And further take notice that the grounds of this application are that the judge was wrong in law in deciding

(1) that the employment of A.B. was not an employment to which the Act applies;

(2) that the employment was of a casual nature, and that the deceased was employed otherwise than for the purpose of the respondent's trade or business;

And further that the judge was wrong in law--

(3) in directing himself that the fact of employment being regular was not inconsistent with its also being of a casual nature.
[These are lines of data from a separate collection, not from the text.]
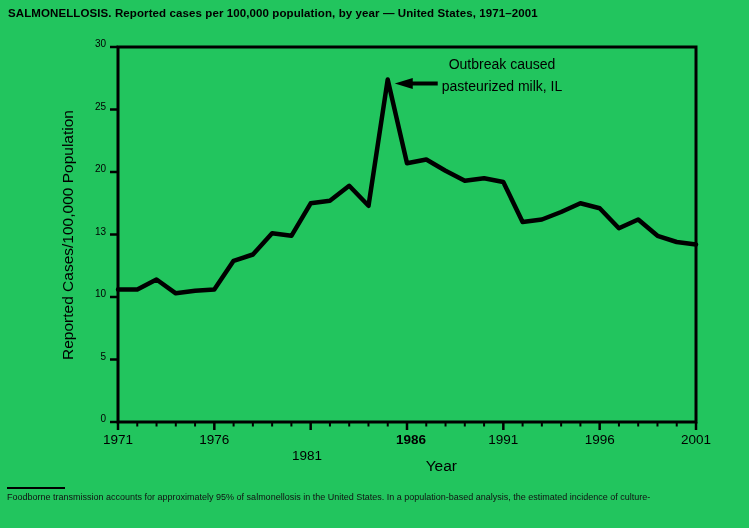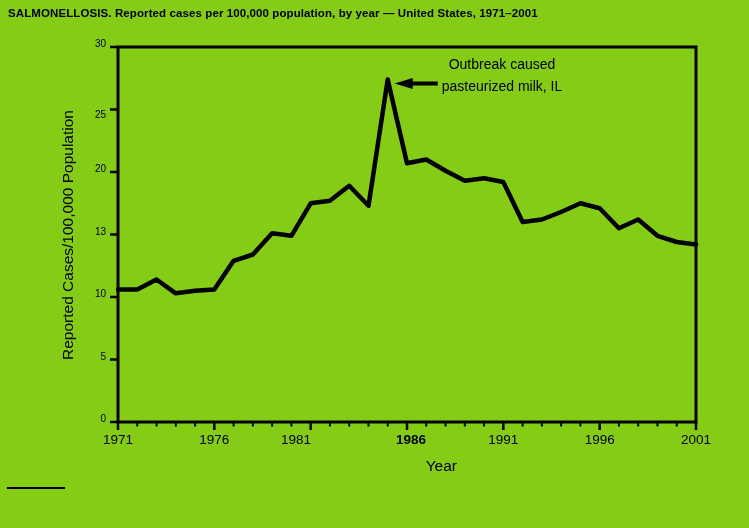"SALMONELLOSIS. Reported cases per" .canvas { background: #84cc16 -> #22c55e }
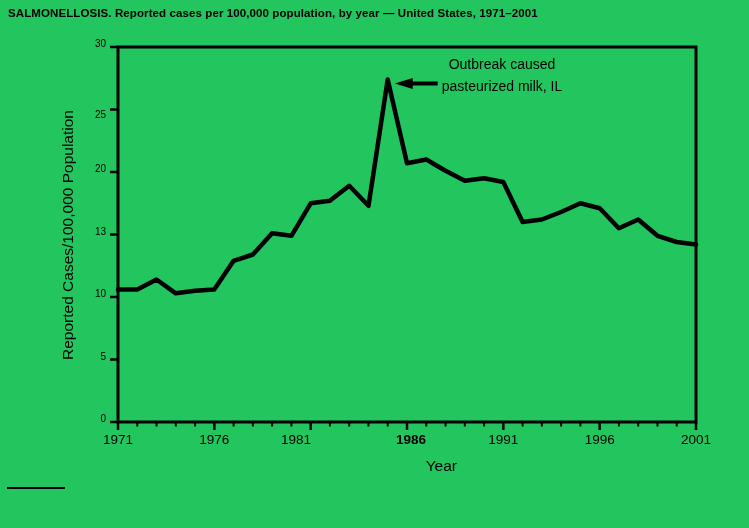"25" div.ytick { margin-top: 8px -> none }
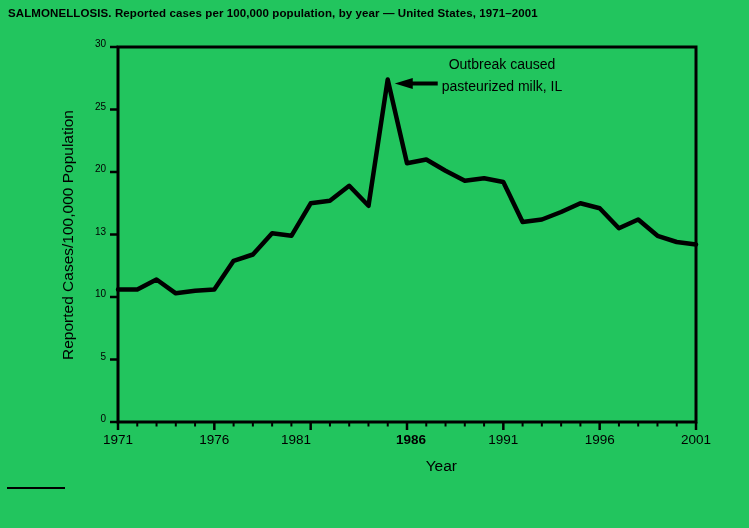"1981" div.xtick { left: 271px -> 282px; margin-top: none -> 16px }
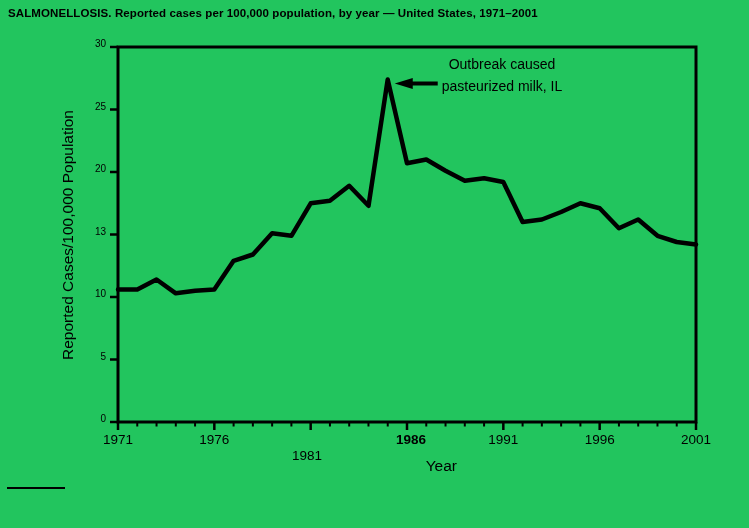"Foodborne transmission accounts for" span { html: none -> <span>Foodborne transmission accounts for approximately 95% of salmonellosis in the United States. In a population-based analysis, the estimated incidence of culture-</span> }
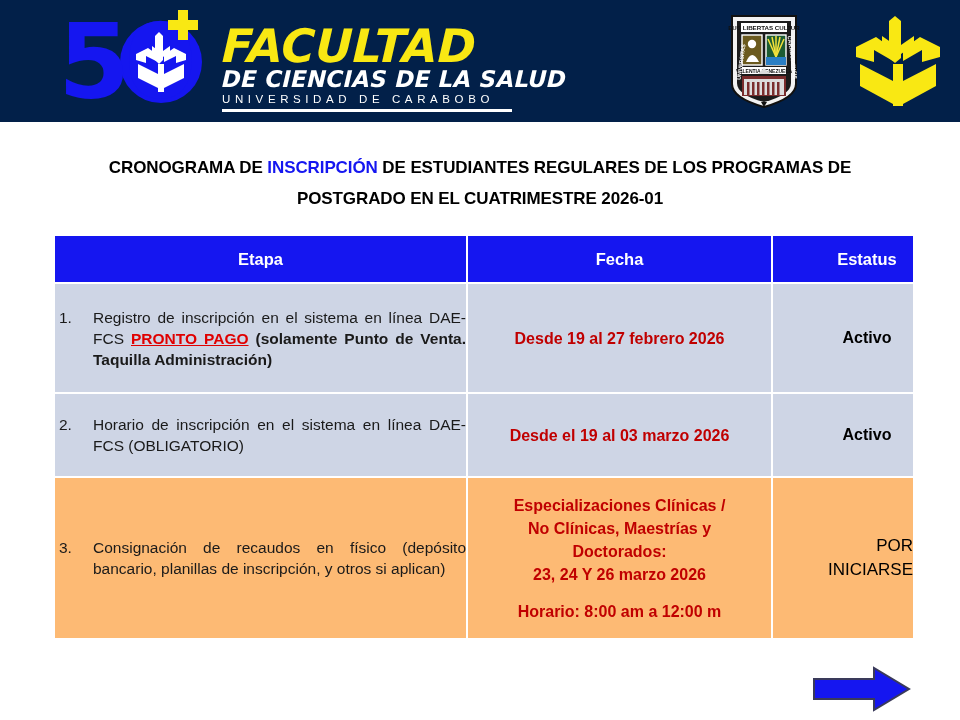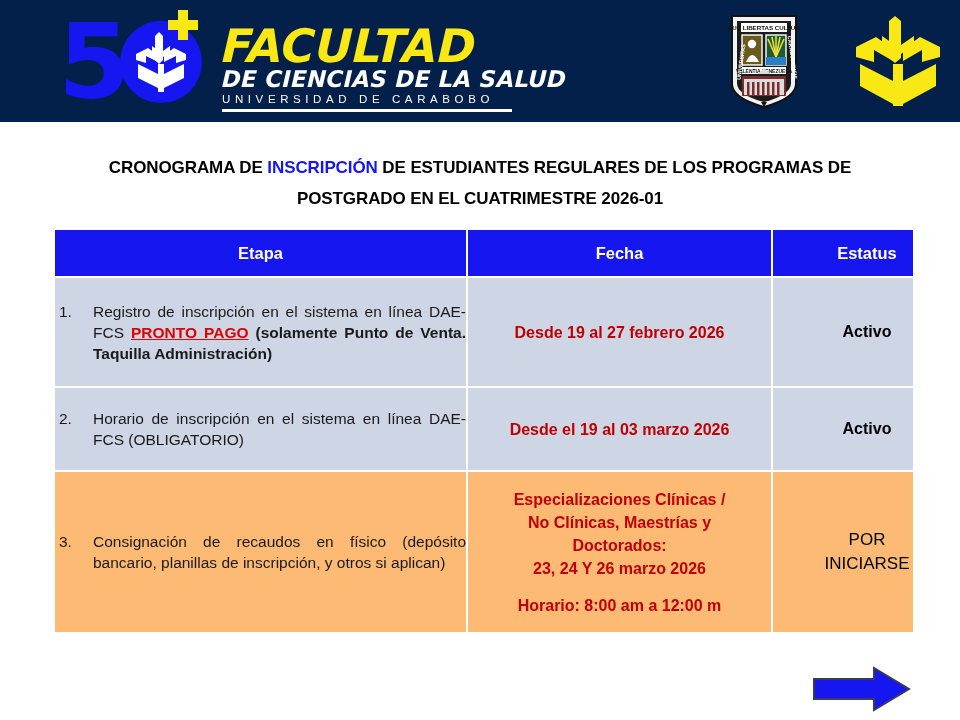"Etapa" .schedule-table { top: 230px -> 236px }
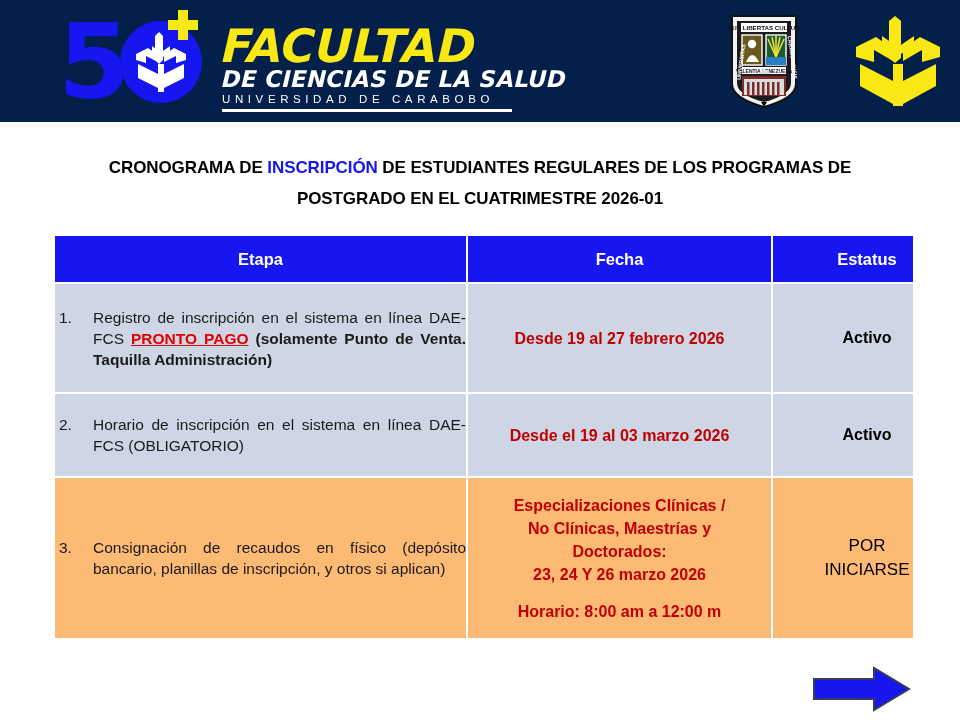"POR" .cell-estatus.light { text-align: none -> right }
Dated the 14th day of June,

Y.Z.,

Applicant's Solicitor,

To the above-named Respondent
and to X. his Solicitor.

61, Lady Street, Ludtown.

NOTE.

For simplicity, to keep to one clear point, and to avoid the innumerable ramifications leading out of a case simple as this, I have made several facts agreed which in an actual contest would be better fought out by the respondent.

It is a great mistake to tie one's hands, so that one could not take every point in a higher Court, and one should not too readily dispense with any favourable evidence, because the judge in the first instance is with you, and does not require to hear you further.
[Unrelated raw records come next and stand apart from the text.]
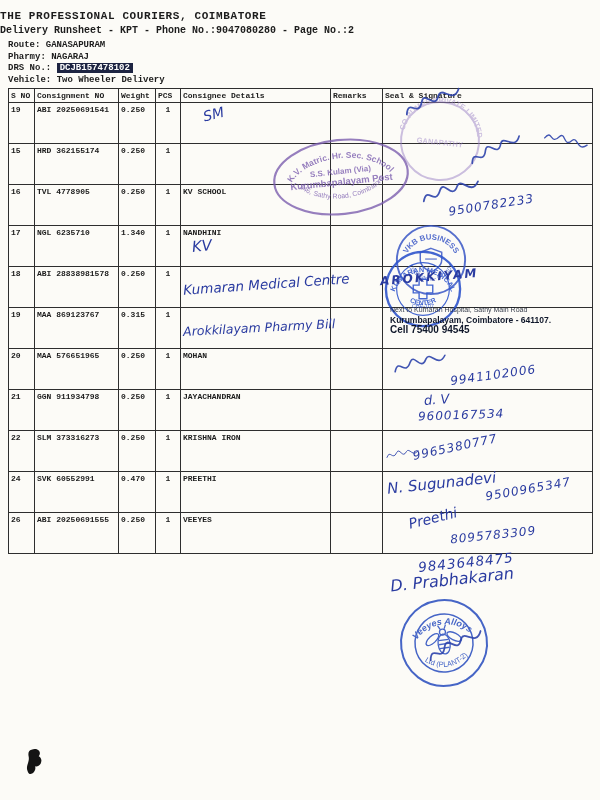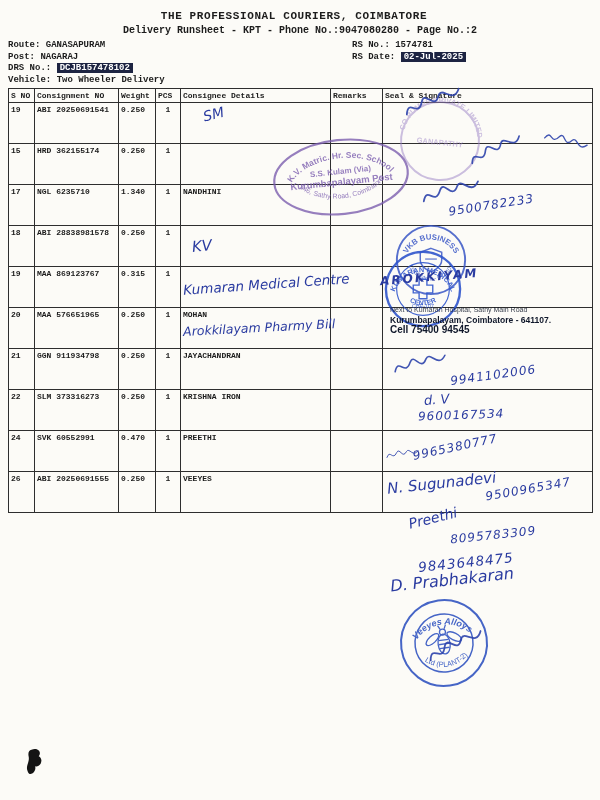"THE PROFESSIONAL COURIERS, COIMBATORE" .hdr-title { text-align: center -> left }
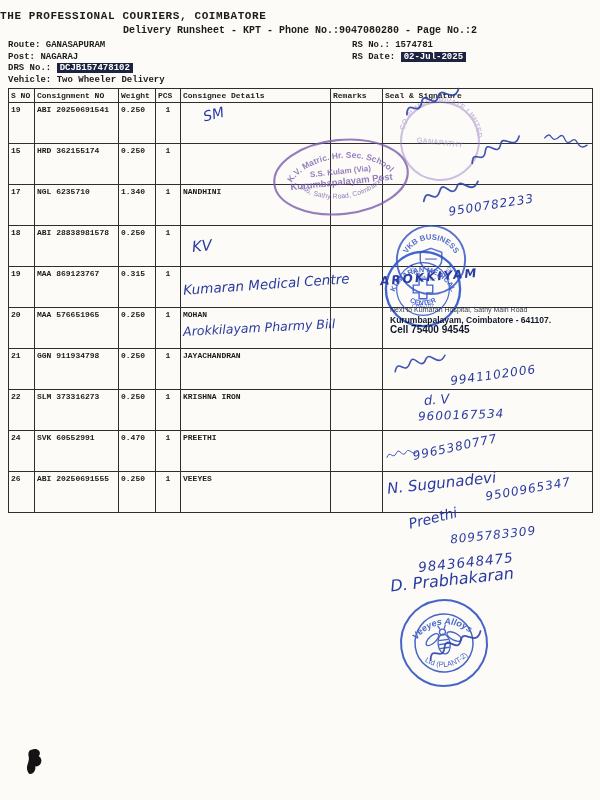"Delivery Runsheet - KPT -" .hdr-sub { text-align: center -> none }
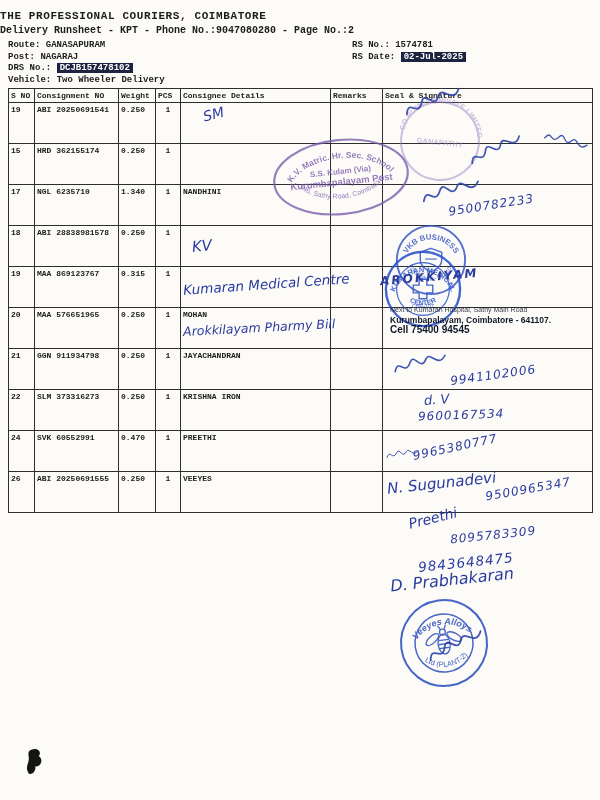"RS No.: 1574781" div.meta { html: <div> <div><span>RS No.:</span> <span>1574781</span></div> <div><span>RS Date:</span> <span>02-Jul-2025</span></div> </div> -> none }
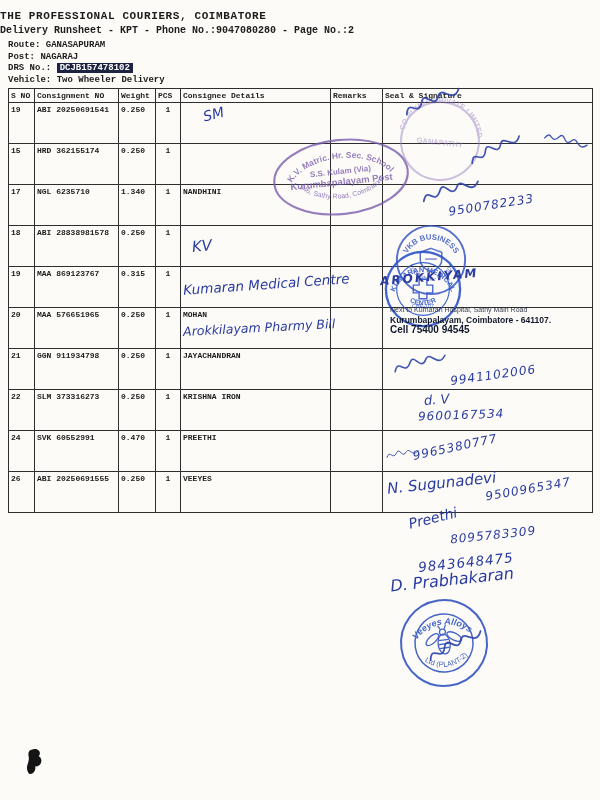"Post:" span { text: Post -> Pharmy }
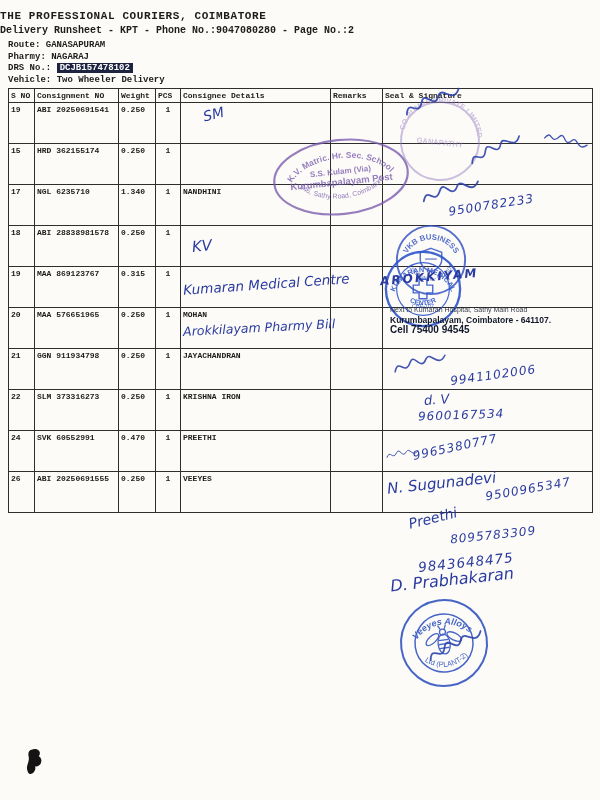"16" tr { html: none -> <tr> <td>16</td> <td>TVL 4778905</td> <td>0.250</td> <td>1</td> <td>KV SCHOOL</td> <td></td> <td></td> </tr> }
Had this case been a real one, it would have illustrated the danger of abandoning any good point through relying too implicitly on what for the time proved a winning one. The respondent ought to have been in the position to have given notice of cross appeal on the ground-(a) there was no evidence that the

adoption of the trading name of the "Universal Window Cleaning Company" by the deceased was a colourable device to evade the Act; (b) that in law there was nothing to prevent a man trading as an independent contractor, even if its express end was to escape being within the Act.

This case illustrates the danger of agreeing too many facts.

Appeal heard and dismissed.

Friday, the 26th day of October, 19

No order taken up by the respondent (u).

Order ultimately taken up by the applicants on their intending to appeal to the House of Lords.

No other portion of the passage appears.